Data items
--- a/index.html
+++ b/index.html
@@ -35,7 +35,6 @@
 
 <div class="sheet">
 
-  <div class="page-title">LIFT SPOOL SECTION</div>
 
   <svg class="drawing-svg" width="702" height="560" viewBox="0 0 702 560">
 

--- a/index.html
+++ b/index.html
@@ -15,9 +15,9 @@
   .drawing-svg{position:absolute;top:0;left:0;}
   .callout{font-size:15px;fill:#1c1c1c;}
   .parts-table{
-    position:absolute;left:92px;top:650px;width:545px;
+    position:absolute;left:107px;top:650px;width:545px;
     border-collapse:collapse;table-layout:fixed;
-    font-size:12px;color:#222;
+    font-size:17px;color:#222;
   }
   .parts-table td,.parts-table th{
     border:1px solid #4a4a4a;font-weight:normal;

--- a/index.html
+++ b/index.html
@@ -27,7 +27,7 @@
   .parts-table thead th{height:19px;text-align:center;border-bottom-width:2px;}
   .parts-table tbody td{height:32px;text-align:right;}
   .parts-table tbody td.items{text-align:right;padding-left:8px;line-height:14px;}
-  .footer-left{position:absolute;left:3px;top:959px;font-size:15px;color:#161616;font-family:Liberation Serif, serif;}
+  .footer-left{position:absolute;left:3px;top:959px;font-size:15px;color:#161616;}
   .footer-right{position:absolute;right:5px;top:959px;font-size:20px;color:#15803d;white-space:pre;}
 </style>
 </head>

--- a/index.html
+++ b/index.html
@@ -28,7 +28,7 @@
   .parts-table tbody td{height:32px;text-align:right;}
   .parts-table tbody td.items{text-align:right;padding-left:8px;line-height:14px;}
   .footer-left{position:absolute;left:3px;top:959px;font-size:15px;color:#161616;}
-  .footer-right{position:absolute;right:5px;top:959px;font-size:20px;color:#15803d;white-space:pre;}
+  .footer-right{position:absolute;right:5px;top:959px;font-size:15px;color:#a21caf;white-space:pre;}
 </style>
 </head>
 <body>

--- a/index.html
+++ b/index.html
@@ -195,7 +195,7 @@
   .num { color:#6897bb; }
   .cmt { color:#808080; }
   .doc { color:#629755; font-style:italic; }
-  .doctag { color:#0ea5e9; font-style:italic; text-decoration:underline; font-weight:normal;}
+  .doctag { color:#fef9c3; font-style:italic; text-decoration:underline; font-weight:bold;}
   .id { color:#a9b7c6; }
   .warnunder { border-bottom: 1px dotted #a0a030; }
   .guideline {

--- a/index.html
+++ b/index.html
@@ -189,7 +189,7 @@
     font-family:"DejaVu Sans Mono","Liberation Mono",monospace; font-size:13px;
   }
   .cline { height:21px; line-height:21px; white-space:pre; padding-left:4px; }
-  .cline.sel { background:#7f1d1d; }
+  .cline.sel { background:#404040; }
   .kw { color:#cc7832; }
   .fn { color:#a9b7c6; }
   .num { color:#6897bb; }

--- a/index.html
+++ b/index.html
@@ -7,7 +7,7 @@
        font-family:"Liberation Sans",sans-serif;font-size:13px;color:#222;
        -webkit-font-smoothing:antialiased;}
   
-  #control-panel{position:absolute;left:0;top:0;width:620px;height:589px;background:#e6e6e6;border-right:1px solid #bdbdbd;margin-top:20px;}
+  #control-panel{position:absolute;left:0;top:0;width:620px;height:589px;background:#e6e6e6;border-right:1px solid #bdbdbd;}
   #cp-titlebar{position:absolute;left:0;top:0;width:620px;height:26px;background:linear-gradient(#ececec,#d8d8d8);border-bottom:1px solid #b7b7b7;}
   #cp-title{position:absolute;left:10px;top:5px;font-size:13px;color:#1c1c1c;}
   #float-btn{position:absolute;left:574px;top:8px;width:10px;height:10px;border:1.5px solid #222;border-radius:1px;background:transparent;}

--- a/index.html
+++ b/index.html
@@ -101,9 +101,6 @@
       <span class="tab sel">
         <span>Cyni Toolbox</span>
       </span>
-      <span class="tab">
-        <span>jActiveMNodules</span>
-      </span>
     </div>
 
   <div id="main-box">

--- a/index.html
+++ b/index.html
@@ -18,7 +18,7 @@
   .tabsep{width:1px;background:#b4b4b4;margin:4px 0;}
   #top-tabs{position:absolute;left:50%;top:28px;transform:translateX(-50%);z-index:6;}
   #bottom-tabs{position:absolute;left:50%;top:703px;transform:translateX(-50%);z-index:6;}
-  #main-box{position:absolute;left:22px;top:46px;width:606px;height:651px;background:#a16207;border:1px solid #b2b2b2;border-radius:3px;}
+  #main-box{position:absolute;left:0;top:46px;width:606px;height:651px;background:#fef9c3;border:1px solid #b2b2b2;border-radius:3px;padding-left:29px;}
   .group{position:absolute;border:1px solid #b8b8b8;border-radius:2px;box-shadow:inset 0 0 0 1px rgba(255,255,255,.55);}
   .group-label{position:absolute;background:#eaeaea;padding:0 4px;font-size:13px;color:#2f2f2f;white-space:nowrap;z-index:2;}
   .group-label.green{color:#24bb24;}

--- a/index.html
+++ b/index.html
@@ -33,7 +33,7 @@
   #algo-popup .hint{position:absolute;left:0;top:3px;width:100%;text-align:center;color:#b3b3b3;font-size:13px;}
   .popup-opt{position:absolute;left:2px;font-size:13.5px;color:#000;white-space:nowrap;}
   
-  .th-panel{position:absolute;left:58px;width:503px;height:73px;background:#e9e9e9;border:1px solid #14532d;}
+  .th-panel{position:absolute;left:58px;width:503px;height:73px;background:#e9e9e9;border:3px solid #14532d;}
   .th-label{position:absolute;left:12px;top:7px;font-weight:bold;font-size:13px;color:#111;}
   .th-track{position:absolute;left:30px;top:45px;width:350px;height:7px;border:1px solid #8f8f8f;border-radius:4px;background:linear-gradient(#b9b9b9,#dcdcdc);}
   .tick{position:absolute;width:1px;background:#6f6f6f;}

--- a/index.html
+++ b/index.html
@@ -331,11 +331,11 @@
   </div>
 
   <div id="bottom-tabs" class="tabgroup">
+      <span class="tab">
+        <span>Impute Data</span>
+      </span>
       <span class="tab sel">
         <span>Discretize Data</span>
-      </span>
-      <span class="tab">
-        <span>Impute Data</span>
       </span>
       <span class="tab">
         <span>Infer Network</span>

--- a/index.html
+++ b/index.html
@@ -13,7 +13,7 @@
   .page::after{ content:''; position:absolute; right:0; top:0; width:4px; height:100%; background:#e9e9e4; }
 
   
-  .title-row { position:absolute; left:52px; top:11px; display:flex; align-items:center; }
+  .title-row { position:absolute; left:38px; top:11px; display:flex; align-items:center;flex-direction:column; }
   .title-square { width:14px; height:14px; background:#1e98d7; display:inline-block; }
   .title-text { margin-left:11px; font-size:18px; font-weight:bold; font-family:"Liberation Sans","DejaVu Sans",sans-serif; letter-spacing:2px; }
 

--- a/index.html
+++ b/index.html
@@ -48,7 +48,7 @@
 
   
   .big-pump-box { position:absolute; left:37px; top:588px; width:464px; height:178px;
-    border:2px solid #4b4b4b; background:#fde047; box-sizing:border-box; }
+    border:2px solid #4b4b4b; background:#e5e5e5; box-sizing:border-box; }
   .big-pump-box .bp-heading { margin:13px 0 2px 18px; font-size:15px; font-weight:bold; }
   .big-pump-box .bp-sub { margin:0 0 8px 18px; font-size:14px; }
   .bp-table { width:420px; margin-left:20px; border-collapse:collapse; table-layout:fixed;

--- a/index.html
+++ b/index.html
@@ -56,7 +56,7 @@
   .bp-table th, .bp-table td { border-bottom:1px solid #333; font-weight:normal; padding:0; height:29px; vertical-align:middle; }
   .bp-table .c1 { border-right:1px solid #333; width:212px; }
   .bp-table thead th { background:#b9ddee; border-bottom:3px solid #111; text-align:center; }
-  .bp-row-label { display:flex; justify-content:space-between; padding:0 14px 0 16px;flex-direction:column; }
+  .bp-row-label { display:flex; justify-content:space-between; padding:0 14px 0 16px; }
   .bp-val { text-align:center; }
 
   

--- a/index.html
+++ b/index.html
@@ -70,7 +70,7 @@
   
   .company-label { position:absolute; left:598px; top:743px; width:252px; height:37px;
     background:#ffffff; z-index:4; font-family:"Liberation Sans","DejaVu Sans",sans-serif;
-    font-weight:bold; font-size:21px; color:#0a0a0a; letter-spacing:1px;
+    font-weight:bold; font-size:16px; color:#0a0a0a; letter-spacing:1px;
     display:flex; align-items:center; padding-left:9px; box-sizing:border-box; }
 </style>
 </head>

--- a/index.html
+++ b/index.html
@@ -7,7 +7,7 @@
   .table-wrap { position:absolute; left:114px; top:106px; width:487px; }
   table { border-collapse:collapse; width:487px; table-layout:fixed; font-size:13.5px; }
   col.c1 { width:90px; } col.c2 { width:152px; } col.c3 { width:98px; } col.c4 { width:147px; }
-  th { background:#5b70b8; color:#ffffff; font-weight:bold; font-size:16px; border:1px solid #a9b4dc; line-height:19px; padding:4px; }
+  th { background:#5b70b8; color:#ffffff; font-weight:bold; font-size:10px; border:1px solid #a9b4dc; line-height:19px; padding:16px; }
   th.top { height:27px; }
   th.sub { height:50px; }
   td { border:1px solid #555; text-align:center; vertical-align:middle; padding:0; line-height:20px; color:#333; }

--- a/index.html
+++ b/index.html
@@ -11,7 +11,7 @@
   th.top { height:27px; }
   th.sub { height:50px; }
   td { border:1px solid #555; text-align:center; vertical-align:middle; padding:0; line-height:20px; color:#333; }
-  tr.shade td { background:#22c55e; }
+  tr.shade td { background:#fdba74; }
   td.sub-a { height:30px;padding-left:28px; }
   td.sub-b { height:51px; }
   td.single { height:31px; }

### DESCRIPTION OF THE TASK
Exactly how many lines of the records include "control"? Provide the number by itself.

### TASK RESULT
2